Imposter syndrome at Whitman

Hailey Livingston, Columnist

Illustration by Ally Kim.

Whitties, I think we’re all trying a little too hard. I don’t mean that we all need to stop thinking of our futures and aiming to succeed, but that we tend to try to prove our smarts to our peers a little too often. The casual grade comparing, did-you-apply-test-optional conversations and weird major/difficulty hierarchy is not productive; it’s an endless cycle. 

Of course, I’m curious about how my friends did on the SAT and if my essay grade was above the class average, that’s normal. It becomes a problem once we pass the curiosity standpoint and start using these comparisons as a threshold for our personal self-worth. It builds an indirect competitive nature that feeds off of itself. 

At some point during my first year at Whitman, my Encounters professor asked my class if we had ever heard of imposter syndrome. Essentially, imposter syndrome is the sneaky little thoughts that flood our brains making us question what the heck we are doing in Walla Walla. The pressure to achieve becomes too much, to the point where you feel like you made it to this point by mistake or by accident. 

Imposter syndrome can look and feel different for every person, but it all stems from the feeling that you are not as competent as your peers perceive you to be, or that you don’t belong in the group you are with. Getting cold-called and giving the correct answer, but convincing yourself that it was pure happenstance. It could present itself in the form of test anxiety. The possibilities are endless.

I imagine every college-age student has these sorts of thoughts on occasion, at least. Whitman College is no exception. The sense of community created by the small-college feel is diminished by the outward comparing of our buried insecurities. We’ve created our own small-college environment; one that is welcoming and understanding but also secretly competitive.

Before I come across as too harsh, I want to acknowledge that Whitman does have a great sense of community among its students. There are stories of students at big schools ripping out pages of textbooks so that other students can’t read them, or students actively not helping their peers so they can stay ahead. As far as I’m aware, Whitman has none of that—thank goodness.

With that quick disclaimer out of the way, there’s no denying that the students at Whitman don’t play into the competitive nature of college; we just do it a different way. Rather than tear down our peers to feel more confident, we simply build ourselves up.

Whitman students are smart people; we all got in and now we’re all here. Generally speaking, students are nice here; no one would openly and intentionally set up a fellow Whittie for failure. So, our how-did-I-end-up-here angst is channeled into a different type of competitive—one-upping. 

It happens so casually; it’s easy to slip into a conversation and do the trick of convincing your peers you’ve done something cooler than them. “You’ve been to four countries? That’s so fun! I’ve been to 9 though.” “You have 20 pages of reading to do? That sucks, but I have 2 essays and a test tomorrow; that’s way worse.” “Professor X likes you? That’s so cute! But he’s my advisor and we get coffee together every week.”

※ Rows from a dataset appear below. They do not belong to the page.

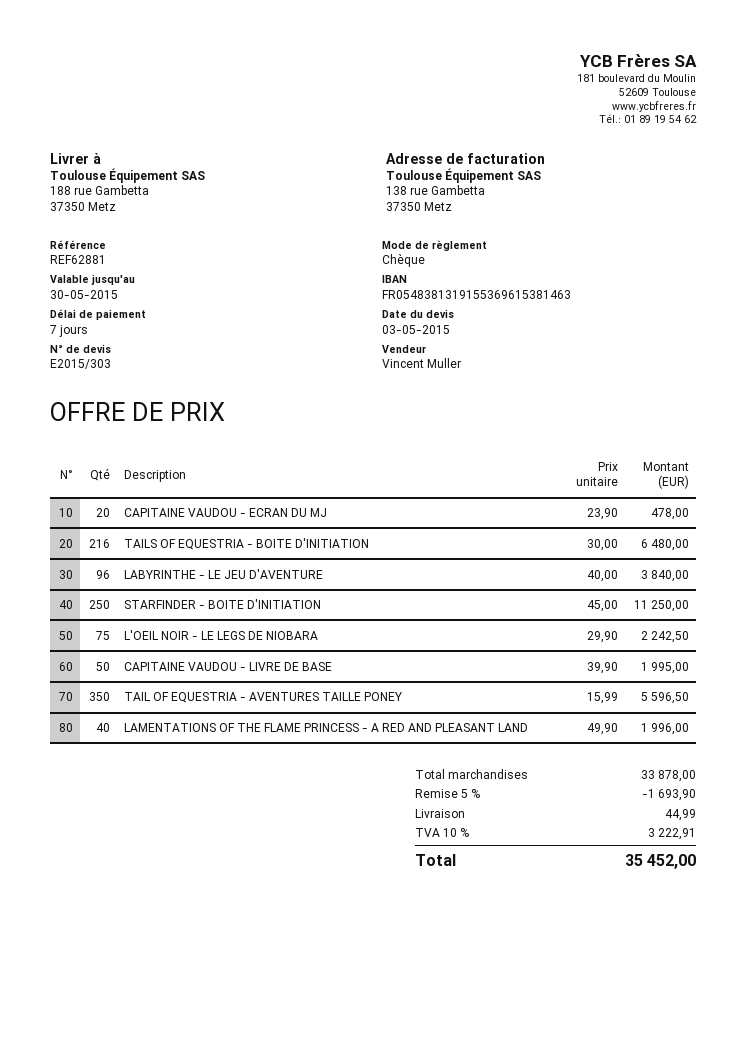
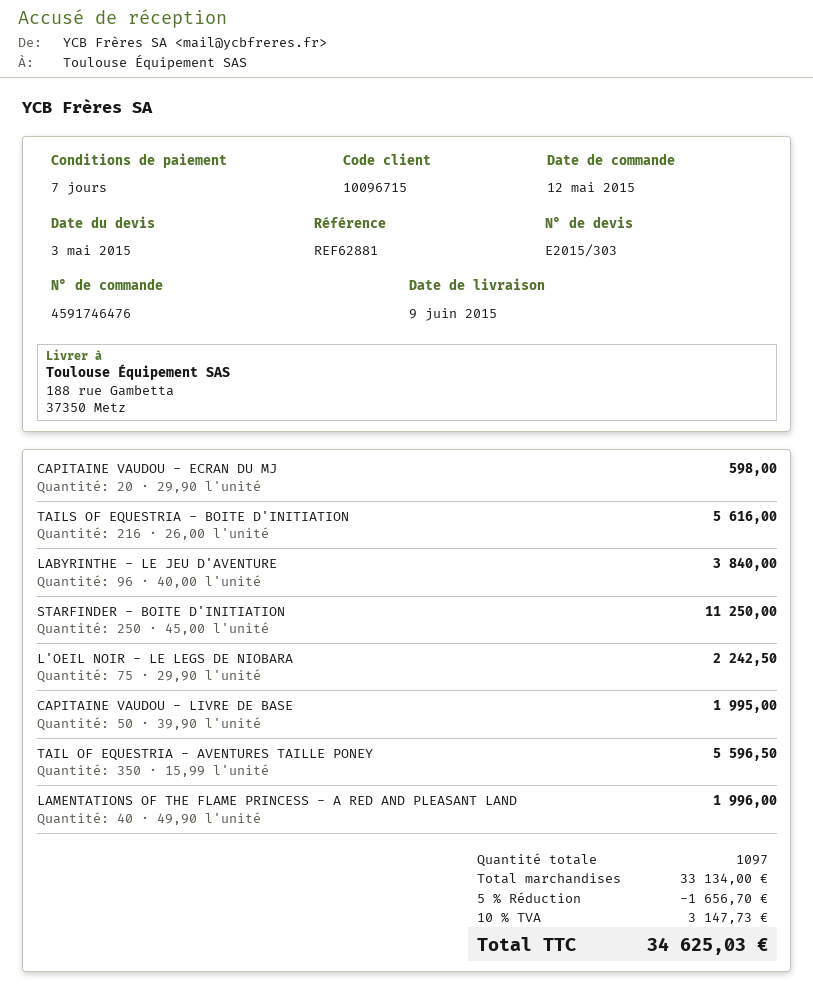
CAPITAINE VAUDOU - ECRAN DU MJ: 20 x 23.90 = 478.00 -> 20 x 29.90 = 598.00
TAILS OF EQUESTRIA - BOITE D'INITIATION: 216 x 30.00 = 6480.00 -> 216 x 26.00 = 5616.00
subtotal: 33878.00 -> 33134.00
discount: 5% = 1693.90 -> 5% = 1656.70
shipping: 44.99 -> none
tax: 10% = 3222.91 -> 10% = 3147.73
total: 35452.00 -> 34625.03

We all do it, it’s impossible not to when it’s happening on all sides at rapid-fire. One person commenting on how they’ve accomplished more things makes you feel like you need to assert that same dominance somewhere else. So… let’s all take a nice deep breath. We’re all smart people, we’ve all done cool things. But these feelings of insecurity and lack of belonging won’t go away until we stop being so aggressive. I don’t know what we’re competing for, but it’s not a competition.